LOU REED immortalized Holly Woodlawn in the first verse of “Walk on the Wild Side,” on his 1972 Transformer album with the lyrics:
Holly came from Miami, F-L-A.
Hitch-hiked her way across the USA
Plucked her eyebrows on the way
Shaved her legs and then he was a she
She says, “Hey babe, take a walk on the wild side.”
Holly Woodlawn, née Haroldo Danhakl, was born on October 26, 1946, in Juana Díaz, a town about seventy miles from San Juan, Puerto Rico, to a Puerto Rican mother and a U.S. soldier who deserted the family soon after Haroldo was born. Reports differ as to what happened next. Suffice it to say that Haroldo’s mother and stepfather, Joseph Ajzenberg, eventually settled in Miami Beach, which is where Haroldo lived until leaving for New York City as a teenager.
In 1991’s A Low Life in High Heels: The Holly Woodlawn Story (written with Jeff Copeland), Holly remembered living a marginal life after arriving in New York, working at a variety of jobs, from turning tricks to clerking to modeling. In that memoir, she commented on her feelings about gender: “I never once felt like a woman trapped in a man’s body. I felt more like a man trapped in high heels!”
The precise source of her name will probably never be known. Possibly it was taken from Truman Capote’s heroine Holly Golightly in Breakfast at Tiffany’s (which she may never have read), or possibly Woodlawn Cemetery, or perhaps Woodlawn subway station, or it could be a variation on “Hollywood.” Holly apparently considered gender reassignment surgery when in her early twenties but rejected it at that time: “Honey, once they cut it off, it’s off!” Disagreements have arisen: was Holly transgender, a gay man who was a drag queen, or “genderqueer”? In an often-quoted remark from the late 1970s in answer to how she would be best described, she said: “[W]hat difference does it make, as long as you look fabulous?”

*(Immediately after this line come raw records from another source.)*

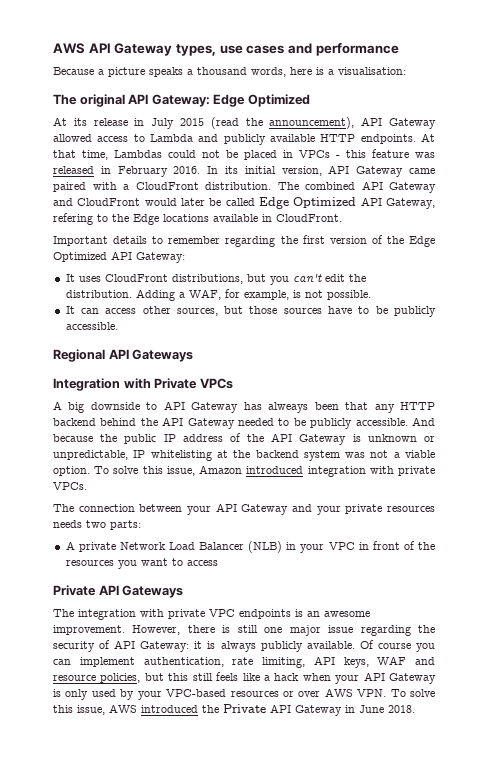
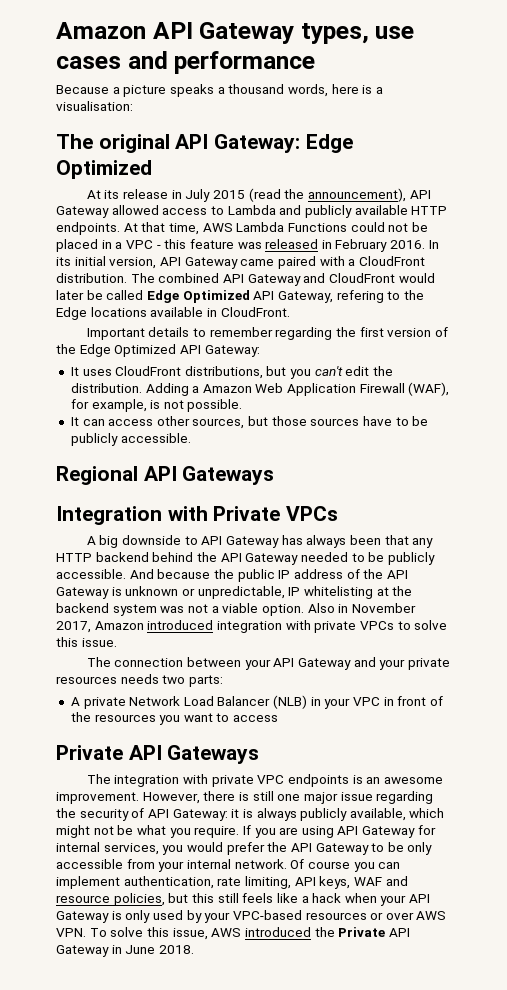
[53,43,85,54] AWS -> [56,22,146,39] Amazon
[114,150,162,158] Lambdas -> [202,222,347,232] AWS Lambda Functions
[299,150,330,158] VPCs -> [115,240,153,249] a VPC
[188,289,221,300] WAF, -> [202,382,450,396] Amazon Web Application Firewall (WAF),
[268,402,309,413] alweays -> [306,535,347,548] always
[94,466,195,476] To solve this issue, -> [307,603,416,613] [56,621,91,633] Also in November 2017,
[53,482,87,490] VPCs. -> [359,620,448,630] [56,637,117,647] VPCs to solve this issue.
[306,641,355,649] available. -> [349,808,445,821] [56,825,436,838] [56,842,433,855] [56,859,287,872] available, which might not be what you require. If you are using API Gateway for internal services, you would prefer the API Gateway to be only accessible from your internal network.

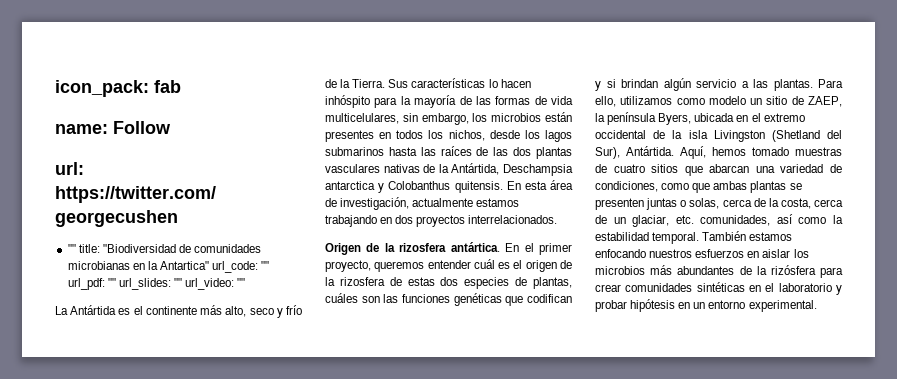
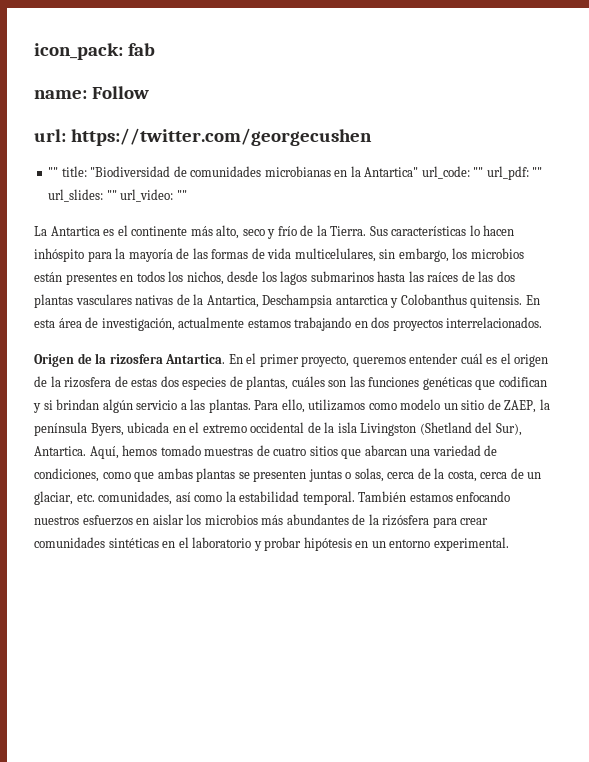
[70,305,117,315] Antártida -> [50,226,100,236] Antartica
[451,163,500,175] Antártida, -> [206,295,259,308] Antartica,
[450,242,500,252] antártica. -> [165,354,226,364] Antartica.
[626,146,674,156] Antártida. -> [34,446,86,456] Antartica.

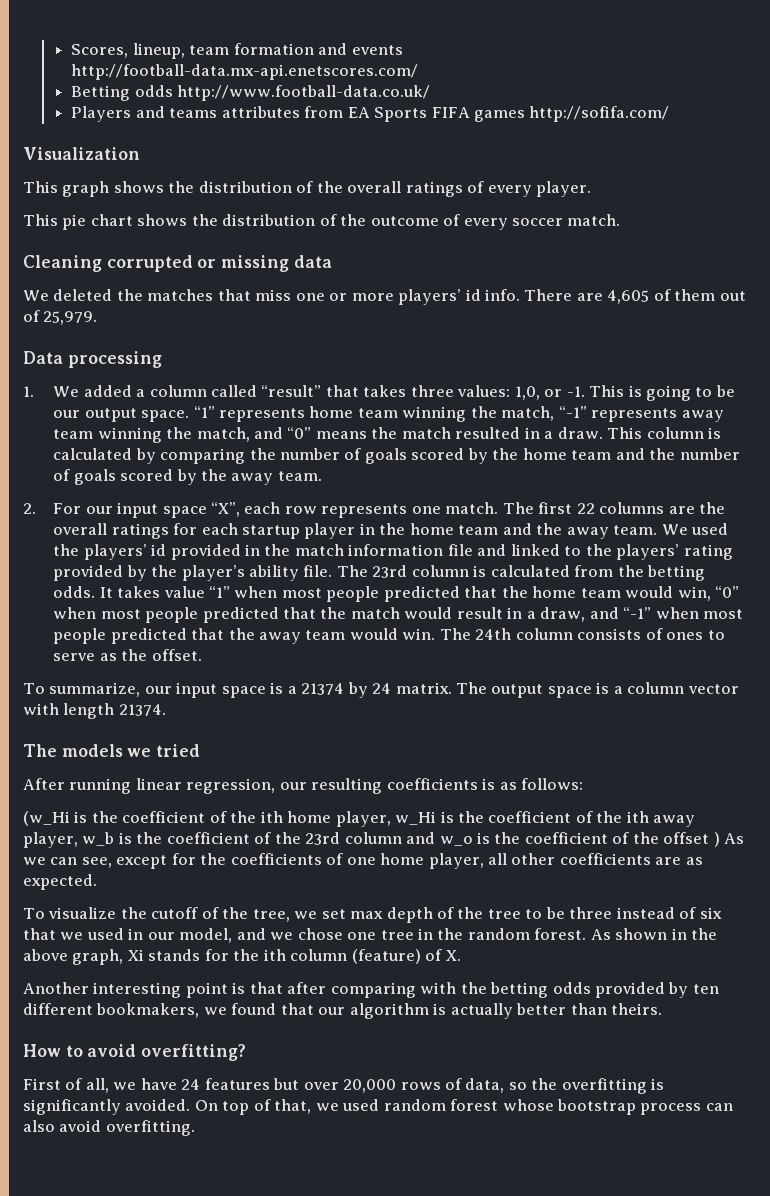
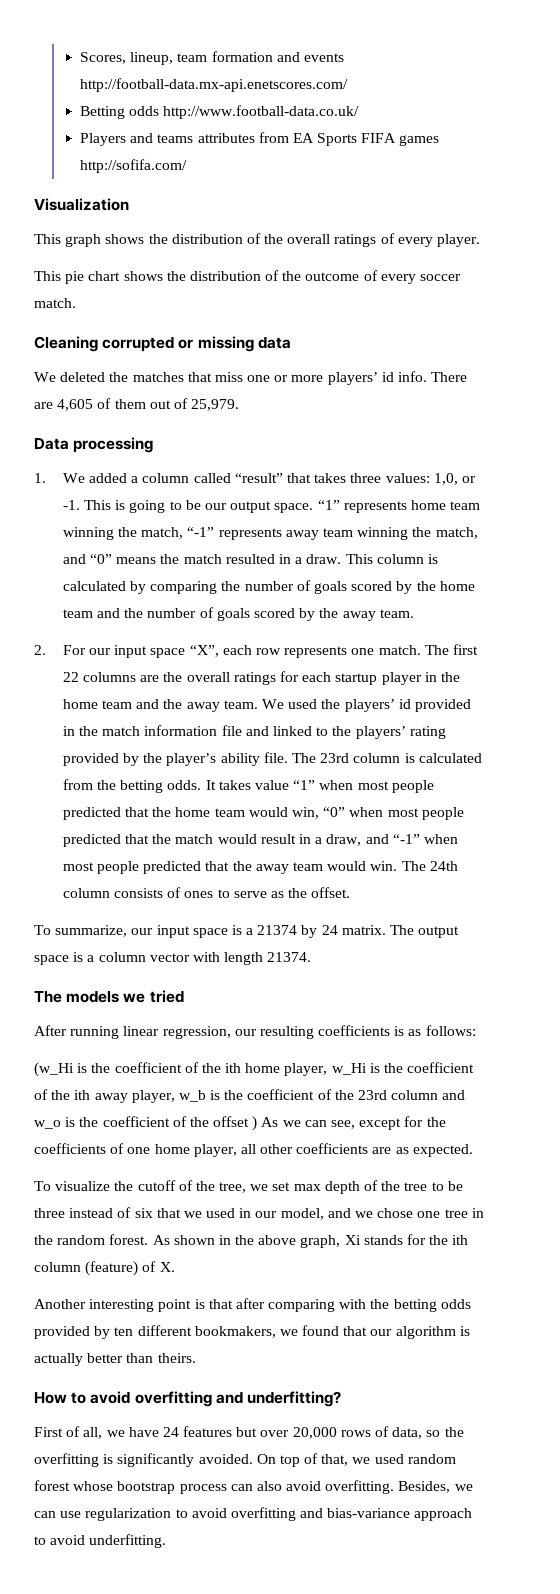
[141,1044,247,1061] overfitting? -> [134,1391,341,1407] overfitting and underfitting?
(195, 1128) none -> [398,1481,473,1493] [34,1507,473,1521] [34,1534,167,1548] Besides, we can use regularization to avoid overfitting and bias-variance approach to avoid underfitting.

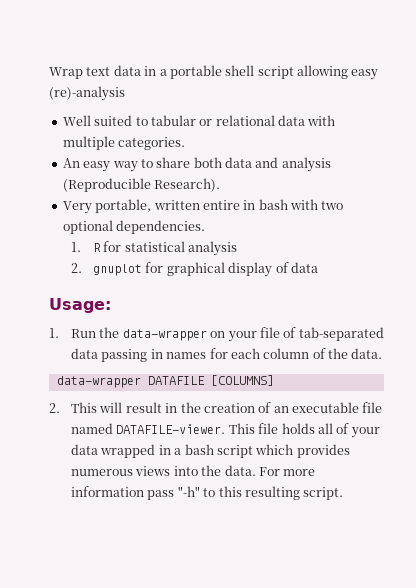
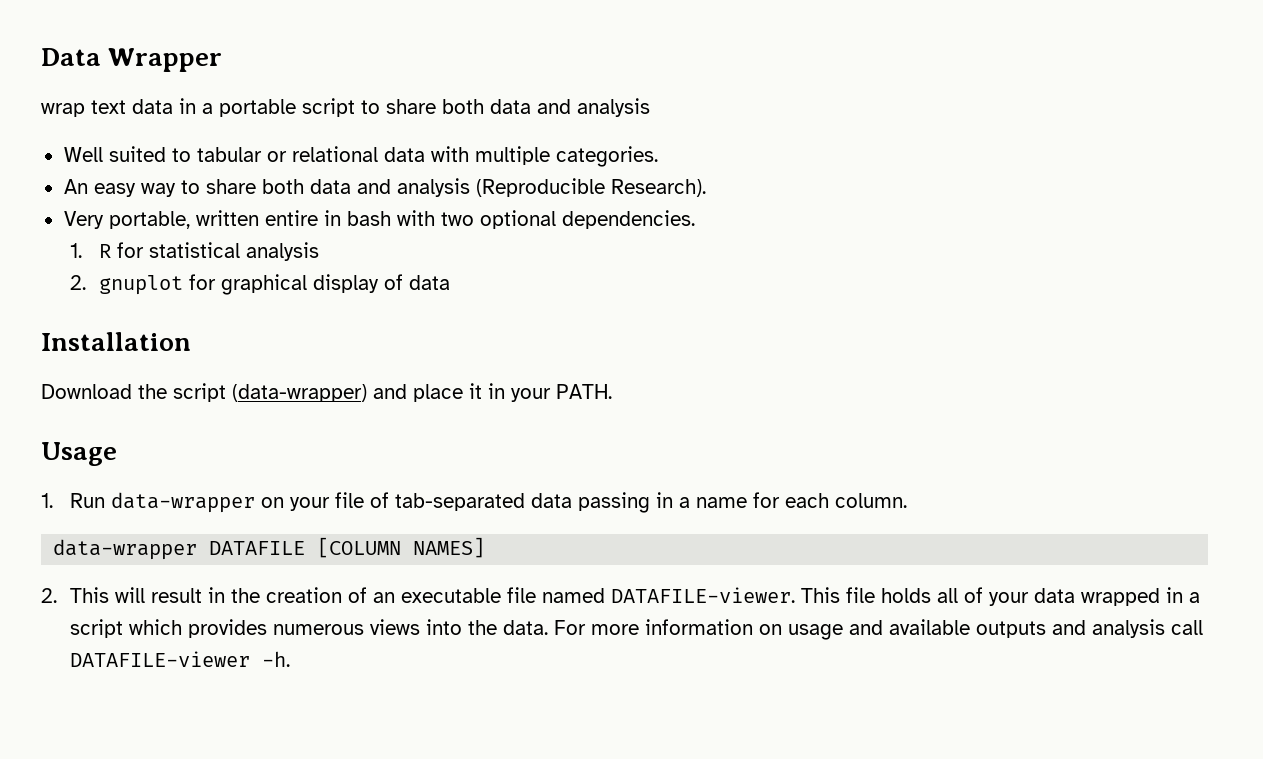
[49,67,83,79] Wrap -> [41,48,223,72] [41,103,85,117] Data Wrapper // wrap
[225,65,379,80] [49,86,125,101] shell script allowing easy (re)-analysis -> [302,98,650,117] script to share both data and analysis
[49,298,111,313] Usage: -> [41,332,191,351] [41,383,612,402] [41,442,117,466] Installation // Download the script (data-wrapper) and place it in your PATH. // Usage
[99,327,120,338] the -> (106, 500) none
[166,348,383,359] names for each column of the data. -> [679,492,908,508] a name for each column.
[210,375,274,386] [COLUMNS] -> [317,537,486,558] [COLUMN NAMES]
[184,444,214,455] bash -> (1201, 597) none
[147,486,344,500] pass "-h" to this resulting script. -> [759,619,1204,640] [70,651,291,667] on usage and available outputs and analysis call DATAFILE-viewer -h.

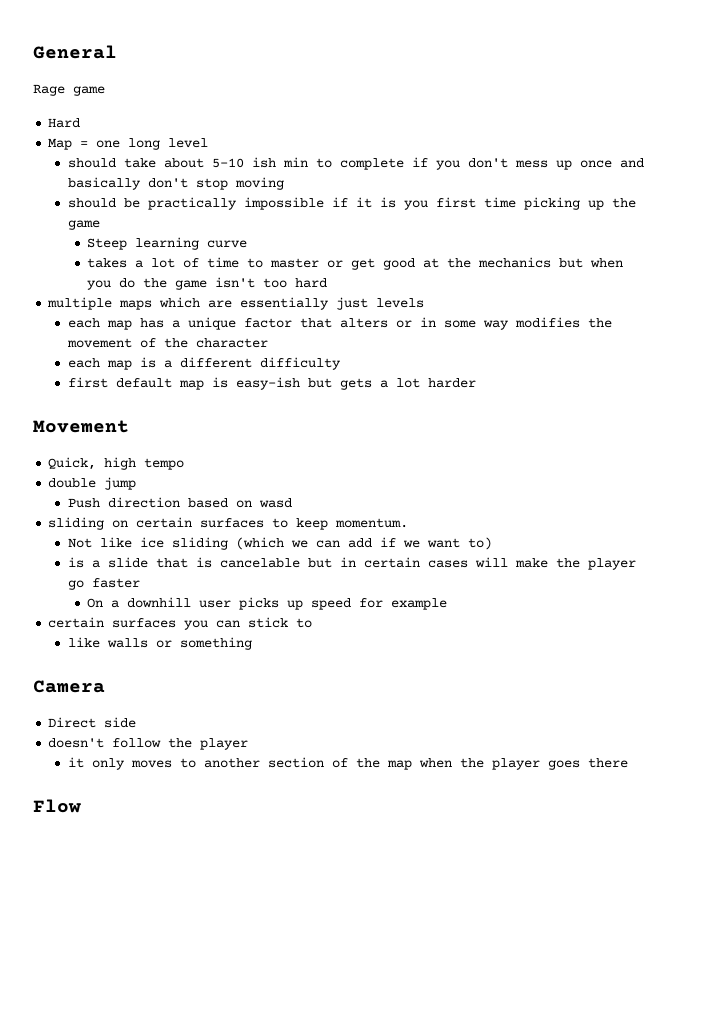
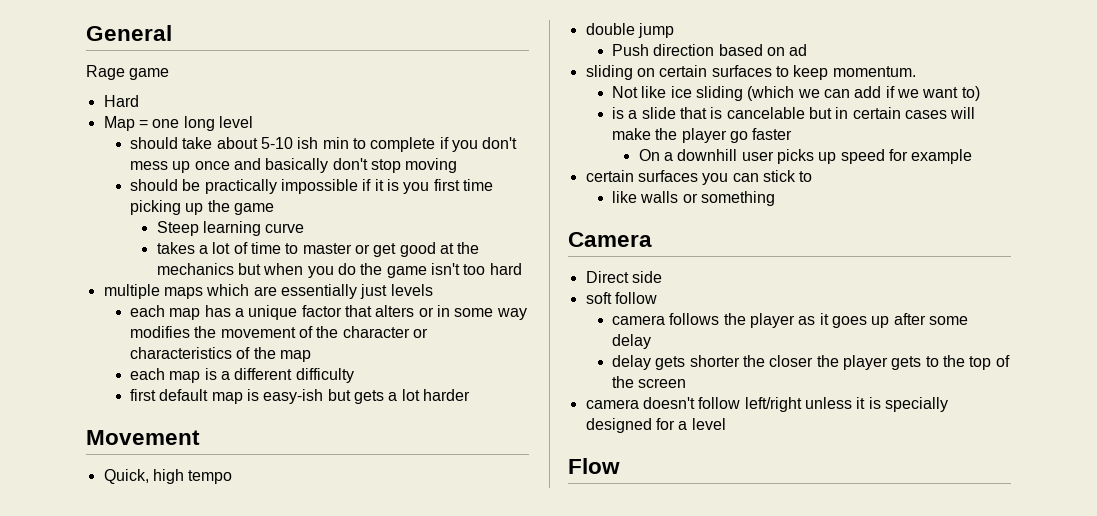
(268, 343) none -> [413,328,429,338] [130,347,312,362] or characteristics of the map
[258,498,292,508] wasd -> [789,44,808,56] ad
[48,738,249,750] [67,757,628,770] doesn't follow the player // it only moves to another section of the map when the player goes there -> [585,292,657,304] [612,313,968,328] [612,334,652,349] [612,355,1010,370] [612,376,687,388] [585,397,948,412] [585,418,726,433] soft follow // camera follows the player as it goes up after some delay // delay gets shorter the closer the player gets to the top of the screen // camera doesn't follow left/right unless it is specially designed for a level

Film director Paul Morrissey had read a 1969 interview with Holly, in which she stated, not entirely truthfully, that she was a Warhol superstar. At that time, she was appearing in Warhol superstar Jackie Curtis’ play Heaven Grand in Amber Orbit at the Playhouse of the Ridiculous. (The Village Voice called it a “melodious freakfest.”) Morrissey—who characterized Holly as polite, likable, shy, and unassuming—cast her in Warhol’s Trash (1970) along with Joe Dallesandro.
She appeared in about two dozen films, including Warhol’s 1971 Women in Revolt, in which the Women’s Liberation Movement is parodied. She starred in the 1972 musical spoof of Hollywood musicals, Scarecrow in a Garden of Cucumbers, in which she played the dual roles of Eve Harrington and Rhett Butler. According to Gary Comenas of warholstars.org: “Bette Midler sang a lullaby on the soundtrack and Holly performed an elaborate musical number, ‘I’m Lost in My Dreams of Heaven,’ flanked by chorus boys in white. Lily Tomlin did a cameo voiceover as Ernestine in a scene filmed in the apartment of Jane Wagner, Lily Tomlin’s partner.” At the premiere, as Bob Colacello recalled in Holy Terror (1990), Holly arrived in a limo with live white doves attached to her wrists. “How Holly,” Warhol superstar Candy Darling was quoted as saying. Holly ended her screen career in the role of Vivian in two episodes of the Amazon series Transparent. She was one of several of the Warhol crowd to be cast in that TV series.
Holly inaugurated a cabaret act in the 1970s, capitalizing on the name she’d developed, and continued to perform throughout the subsequent decades. Probably one of her last New York appearances was in 2013, when she offered “stories and songs” at a one-night-only performance at the West Bank Cafe’s Laurie Beechman Theatre in Hell’s Kitchen. It has been suggested that she was already suffering from “wet brain” as a consequence of her prodigious consumption of alcohol, not to mention opiate-based pain killers, throughout her life. She died of cancer soon after her 69th birthday at an assisted living facility in Los Angeles (having lived a bicoastal life for many years) on December 6, 2015. Joe Dallesandro had remained a lifelong friend and was with Holly when she died. He, Jackie Curtis, and Candy Darling were also immortalized in subsequent verses of “Walk on the Wild Side.”